[Opening TASK INPUTS section]

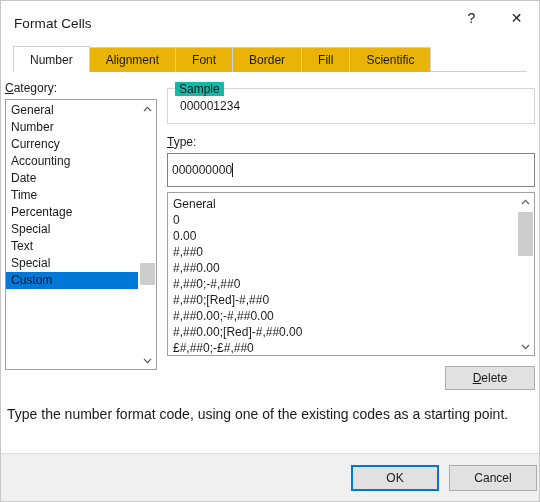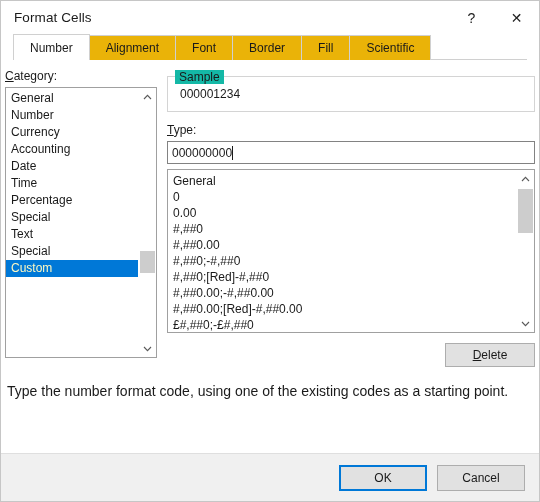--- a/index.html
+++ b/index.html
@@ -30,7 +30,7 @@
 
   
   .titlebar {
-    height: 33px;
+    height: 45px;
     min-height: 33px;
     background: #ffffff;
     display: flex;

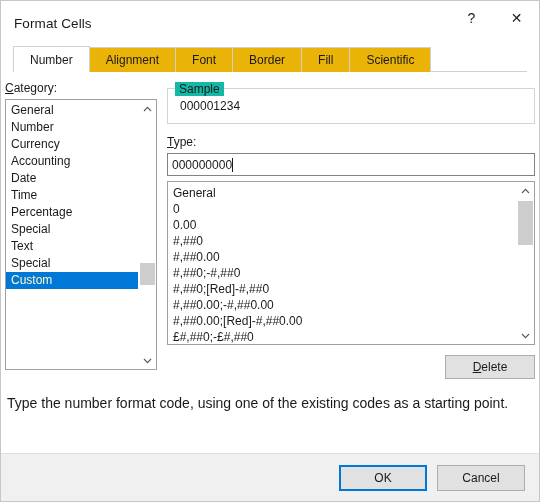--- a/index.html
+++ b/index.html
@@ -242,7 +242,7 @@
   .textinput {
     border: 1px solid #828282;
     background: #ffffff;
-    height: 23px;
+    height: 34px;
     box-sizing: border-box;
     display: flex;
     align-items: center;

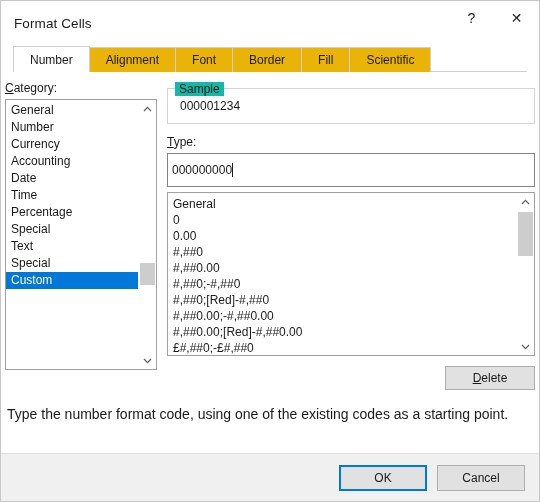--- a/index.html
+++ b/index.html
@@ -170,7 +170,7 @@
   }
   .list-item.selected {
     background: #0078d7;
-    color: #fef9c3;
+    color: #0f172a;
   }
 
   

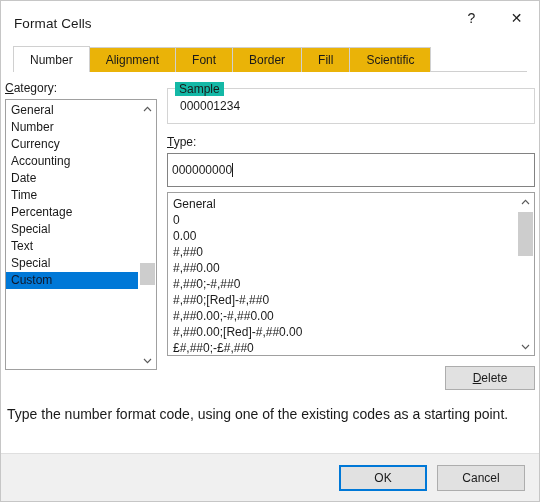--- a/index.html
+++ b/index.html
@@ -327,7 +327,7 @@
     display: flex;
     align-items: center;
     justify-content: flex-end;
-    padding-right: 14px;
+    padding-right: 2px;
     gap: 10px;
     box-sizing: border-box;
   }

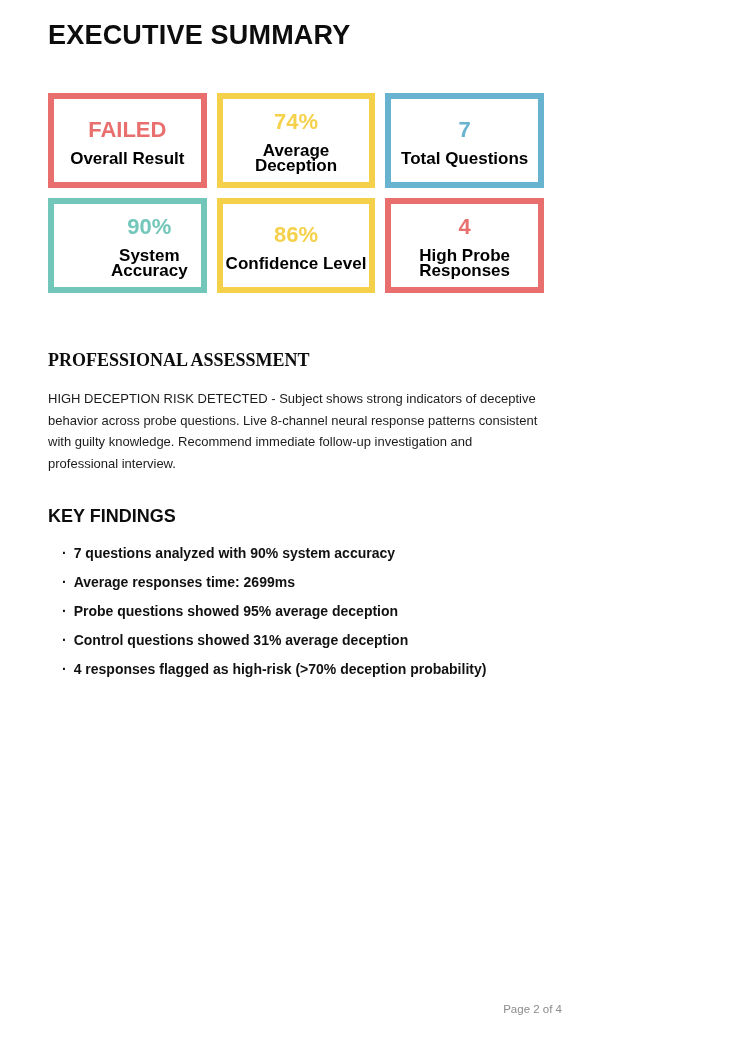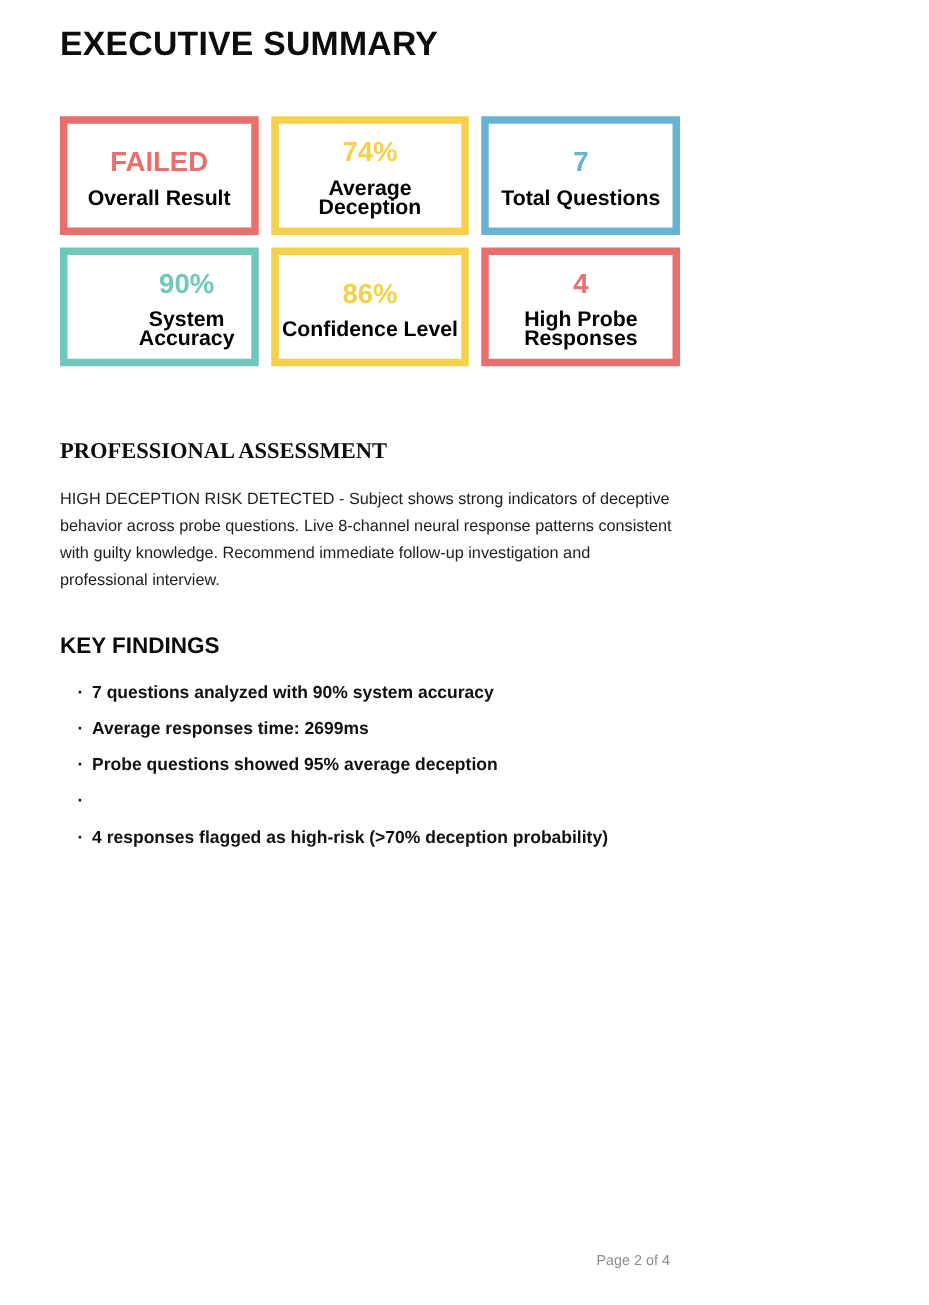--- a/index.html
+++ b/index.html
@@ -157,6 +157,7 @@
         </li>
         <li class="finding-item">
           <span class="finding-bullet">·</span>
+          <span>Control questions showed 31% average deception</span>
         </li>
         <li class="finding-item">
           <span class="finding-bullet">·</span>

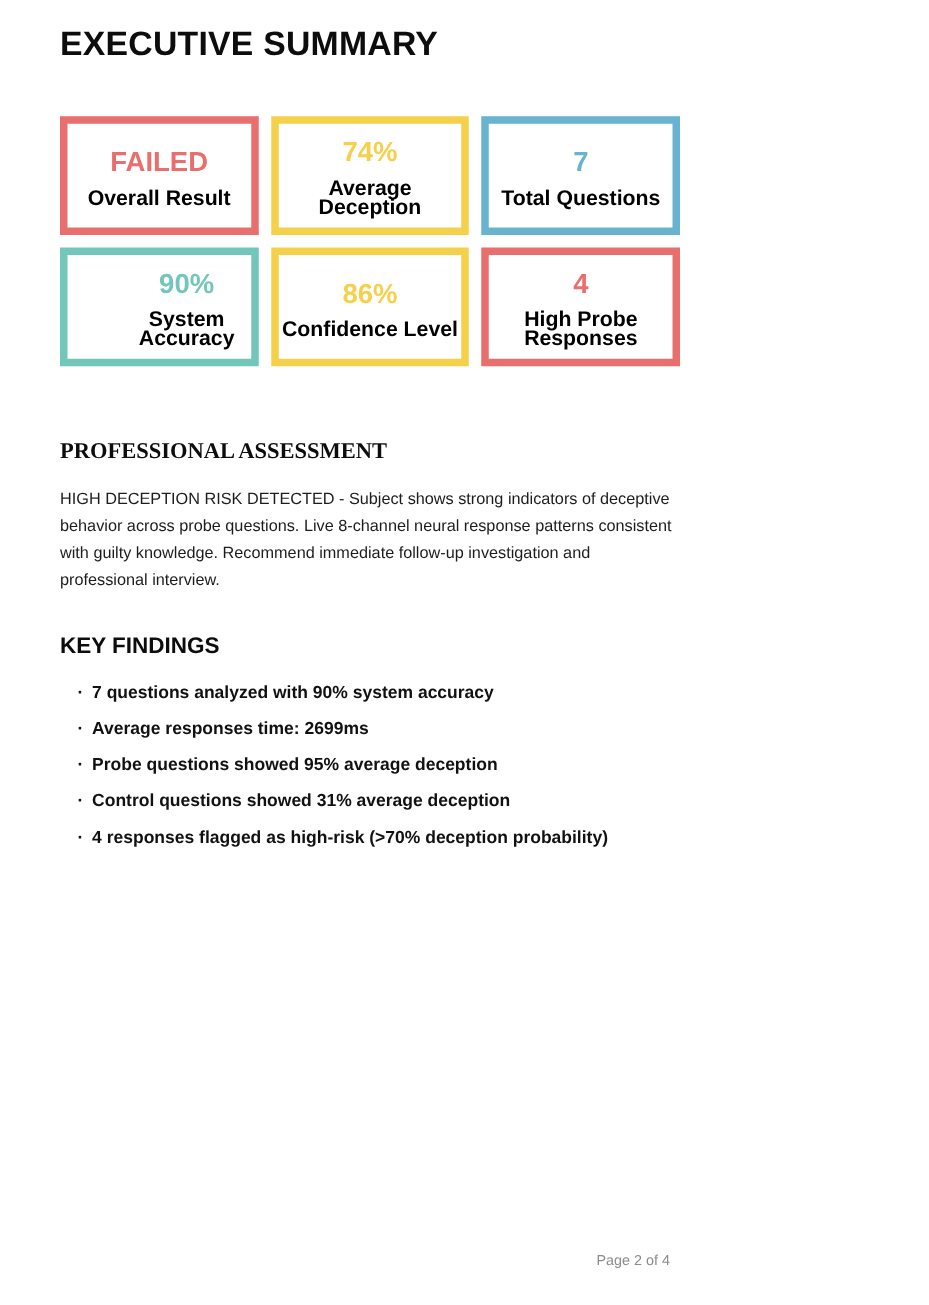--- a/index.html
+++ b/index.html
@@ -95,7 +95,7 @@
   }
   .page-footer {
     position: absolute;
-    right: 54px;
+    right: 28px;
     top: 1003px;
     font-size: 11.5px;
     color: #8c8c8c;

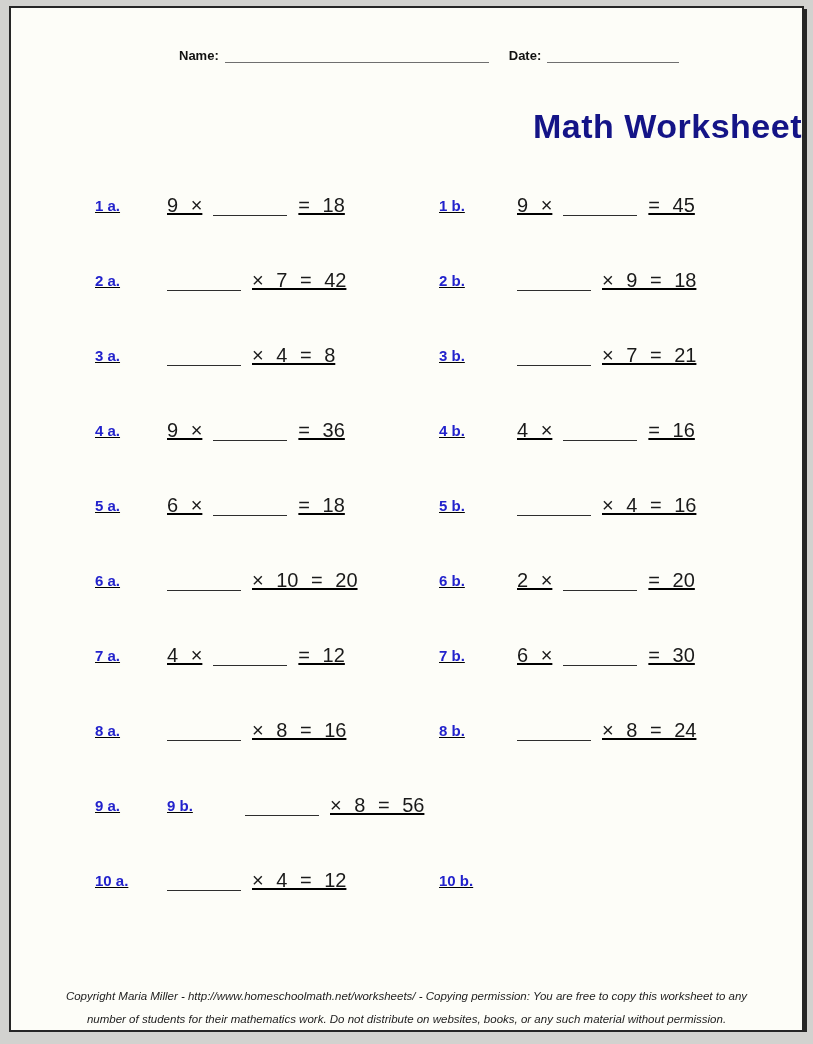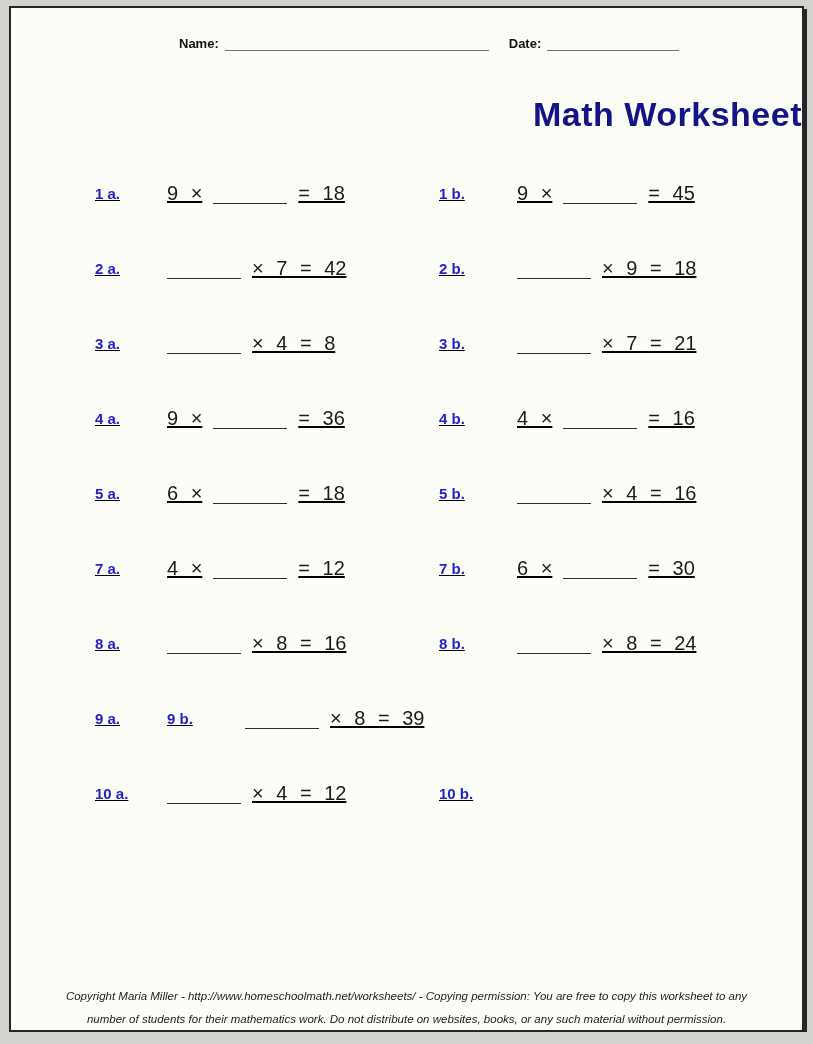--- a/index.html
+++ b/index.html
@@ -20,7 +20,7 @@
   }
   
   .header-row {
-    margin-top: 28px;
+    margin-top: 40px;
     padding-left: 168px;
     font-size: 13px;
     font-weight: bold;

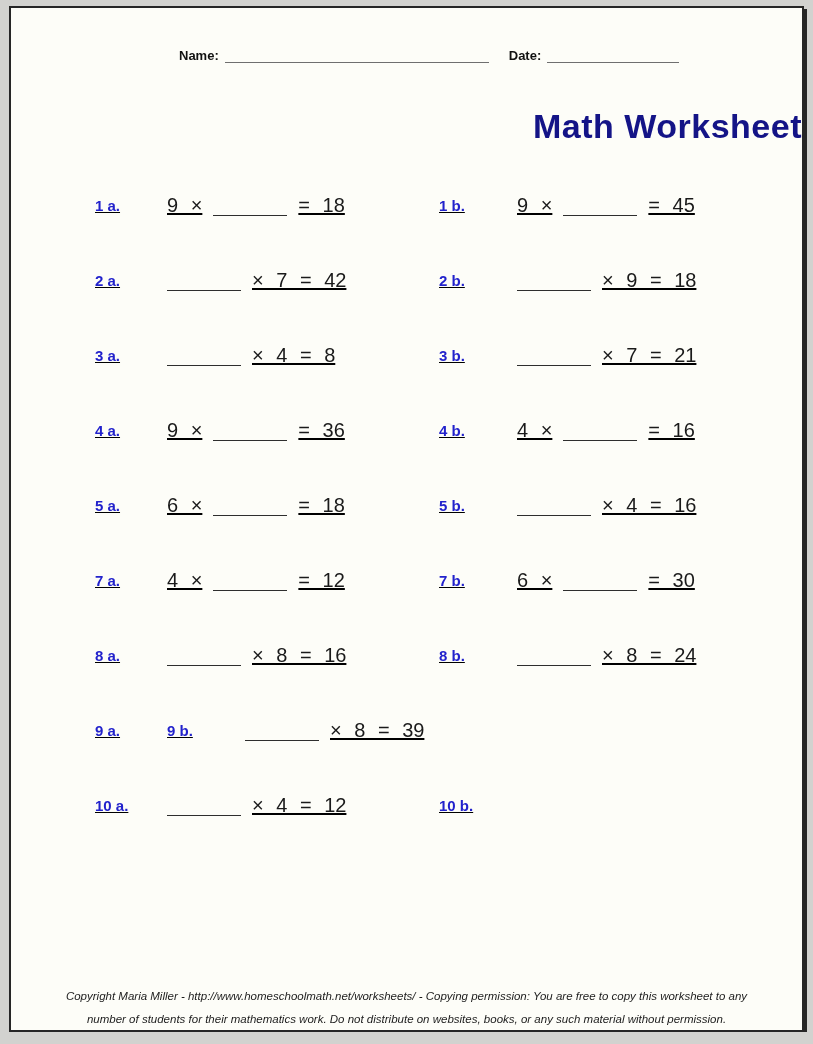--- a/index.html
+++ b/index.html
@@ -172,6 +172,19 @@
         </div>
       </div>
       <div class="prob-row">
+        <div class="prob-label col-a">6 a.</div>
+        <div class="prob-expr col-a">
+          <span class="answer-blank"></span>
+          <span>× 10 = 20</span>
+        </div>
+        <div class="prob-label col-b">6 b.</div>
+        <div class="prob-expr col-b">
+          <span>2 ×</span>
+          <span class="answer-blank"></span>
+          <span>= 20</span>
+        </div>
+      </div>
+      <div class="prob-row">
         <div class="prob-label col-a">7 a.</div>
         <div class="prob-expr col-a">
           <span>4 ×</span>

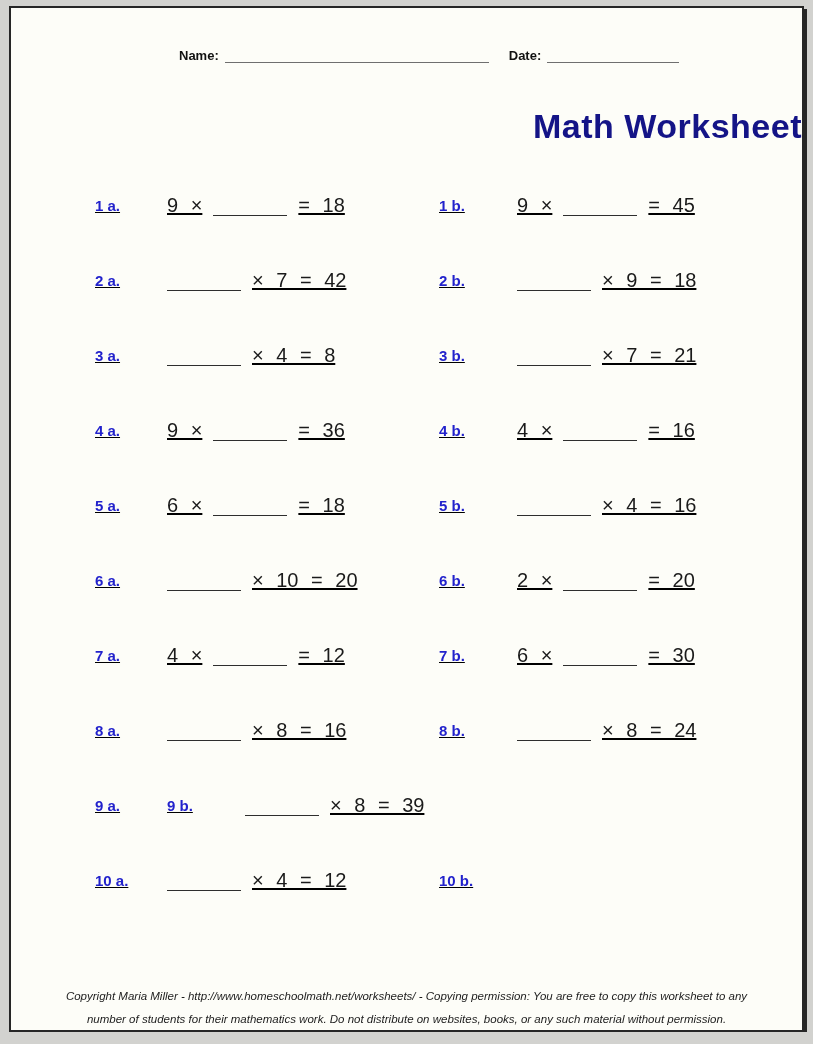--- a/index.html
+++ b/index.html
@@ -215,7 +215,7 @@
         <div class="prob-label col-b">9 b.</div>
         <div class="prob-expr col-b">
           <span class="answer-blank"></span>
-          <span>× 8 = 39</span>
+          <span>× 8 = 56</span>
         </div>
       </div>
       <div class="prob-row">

[Closing TASK INPUTS section]

§ ACTION ITEM
Only the pictures may be dropped; print every record exactly as given.

§ FINISHED TASK
--- a/index.html
+++ b/index.html
@@ -30,7 +30,7 @@
 
   
   .titlebar {
-    height: 33px;
+    height: 45px;
     min-height: 33px;
     background: #ffffff;
     display: flex;

--- a/index.html
+++ b/index.html
@@ -242,7 +242,7 @@
   .textinput {
     border: 1px solid #828282;
     background: #ffffff;
-    height: 23px;
+    height: 34px;
     box-sizing: border-box;
     display: flex;
     align-items: center;

--- a/index.html
+++ b/index.html
@@ -170,7 +170,7 @@
   }
   .list-item.selected {
     background: #0078d7;
-    color: #fef9c3;
+    color: #0f172a;
   }
 
   

--- a/index.html
+++ b/index.html
@@ -327,7 +327,7 @@
     display: flex;
     align-items: center;
     justify-content: flex-end;
-    padding-right: 14px;
+    padding-right: 2px;
     gap: 10px;
     box-sizing: border-box;
   }

--- a/index.html
+++ b/index.html
@@ -157,6 +157,7 @@
         </li>
         <li class="finding-item">
           <span class="finding-bullet">·</span>
+          <span>Control questions showed 31% average deception</span>
         </li>
         <li class="finding-item">
           <span class="finding-bullet">·</span>

--- a/index.html
+++ b/index.html
@@ -95,7 +95,7 @@
   }
   .page-footer {
     position: absolute;
-    right: 54px;
+    right: 28px;
     top: 1003px;
     font-size: 11.5px;
     color: #8c8c8c;

--- a/index.html
+++ b/index.html
@@ -20,7 +20,7 @@
   }
   
   .header-row {
-    margin-top: 28px;
+    margin-top: 40px;
     padding-left: 168px;
     font-size: 13px;
     font-weight: bold;

--- a/index.html
+++ b/index.html
@@ -172,6 +172,19 @@
         </div>
       </div>
       <div class="prob-row">
+        <div class="prob-label col-a">6 a.</div>
+        <div class="prob-expr col-a">
+          <span class="answer-blank"></span>
+          <span>× 10 = 20</span>
+        </div>
+        <div class="prob-label col-b">6 b.</div>
+        <div class="prob-expr col-b">
+          <span>2 ×</span>
+          <span class="answer-blank"></span>
+          <span>= 20</span>
+        </div>
+      </div>
+      <div class="prob-row">
         <div class="prob-label col-a">7 a.</div>
         <div class="prob-expr col-a">
           <span>4 ×</span>

--- a/index.html
+++ b/index.html
@@ -215,7 +215,7 @@
         <div class="prob-label col-b">9 b.</div>
         <div class="prob-expr col-b">
           <span class="answer-blank"></span>
-          <span>× 8 = 39</span>
+          <span>× 8 = 56</span>
         </div>
       </div>
       <div class="prob-row">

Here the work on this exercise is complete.